Amazon, Inc. What's wrong with that title? It's not quite the official name of the company. The company colloquially referred to as "Amazon" by anybody and everybody from my Grandfather to teenage girls at my high school, both looking to shamelessly devolve into consumerism from the nearest smartphone or web browser, has an undeniable grip on the modern world. The correct name for AMZN, as it's listed on the NASDAQ, is Amazon.com, Inc. This title, a remnant of its dotcom era IPO, indirectly serves today to remind investors of Amazon.com, Inc's massively profitable cloud computing division, which operates completely separately from its retail division, and which pushed its common stock to almost a 1.7 Trillion dollar valuation at the end of 2021.
It's hard to say anything bad about Amazon.com, Inc's cloud computing business. Its market share is larger than Google and Microsoft's share combined in the same industry (Q3 2022 Data according to Statista). Big names like Netflix, Facebook, and Twitter use their services. Their service quality is high and has data centers around the globe. Its growing extremely fast.

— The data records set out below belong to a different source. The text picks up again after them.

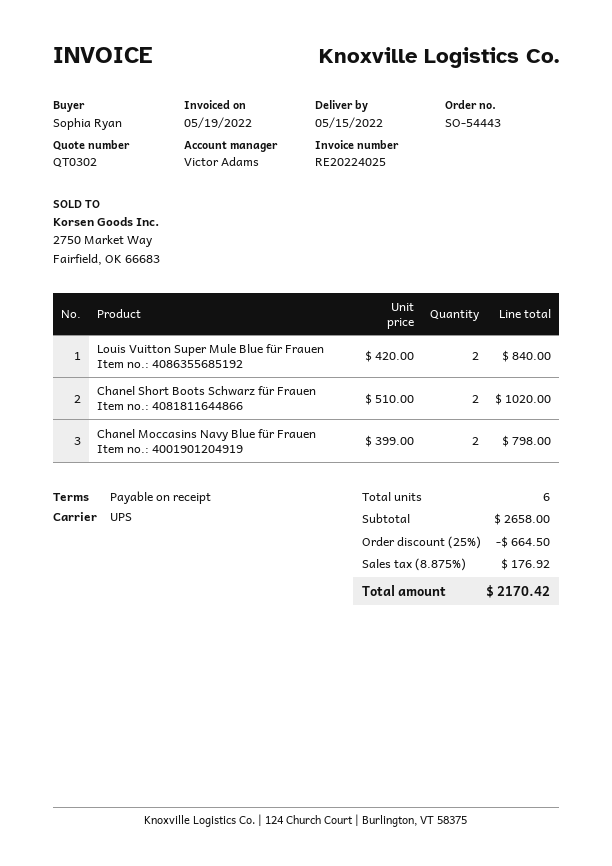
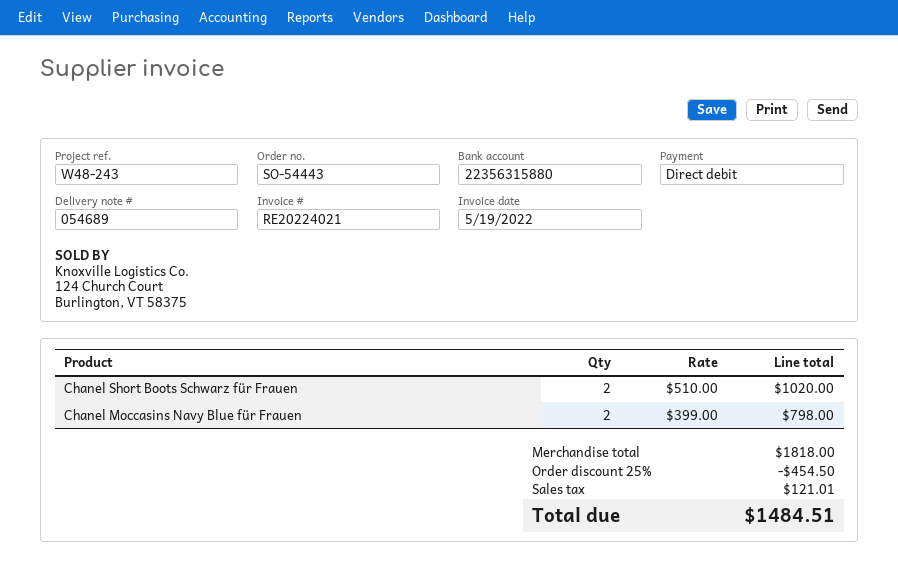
invoice number: RE20224025 -> RE20224021
Louis Vuitton Super Mule Blue für Frauen: 2 x 420.00 = 840.00 -> none
subtotal: 2658.00 -> 1818.00
discount: 25% = 664.50 -> 25% = 454.50
tax: 176.92 -> 121.01
total: 2170.42 -> 1484.51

The Catch: Current macroeconomic headwinds are causing many businesses to cut back spending, and AWS is seeing this effect their bottom line. AWS still grew 20% year over year in Q4, but short of the expected 27.5%. This moderate slowing in its massive growth might be normally acceptable by investors to some degree.
Except, it's not. AMZN trades at a sky-high PE of 68; After already losing more than 700 Million dollars in market cap since its peak in 2021. This ratio relies heavily on aggressive growth models for the company.
AMZN's PE ratio has always been this way. Overzealous investors have been willing to pay this premium to get ahead of the massive profits AWS consistently posted. In many tech companies, excessive growth valuations have often been justified by certain rock solid keystone statistics (think: META's daily user count). Yet, growth is in practice finite, and a peak in these statistics forces multiples return to earth. The current market conditions and complex nature of the cloud computing industry could make the peak more difficult for investors to identify, but barring explosive cloud growth in future quarters, the multiple normalization process will take place.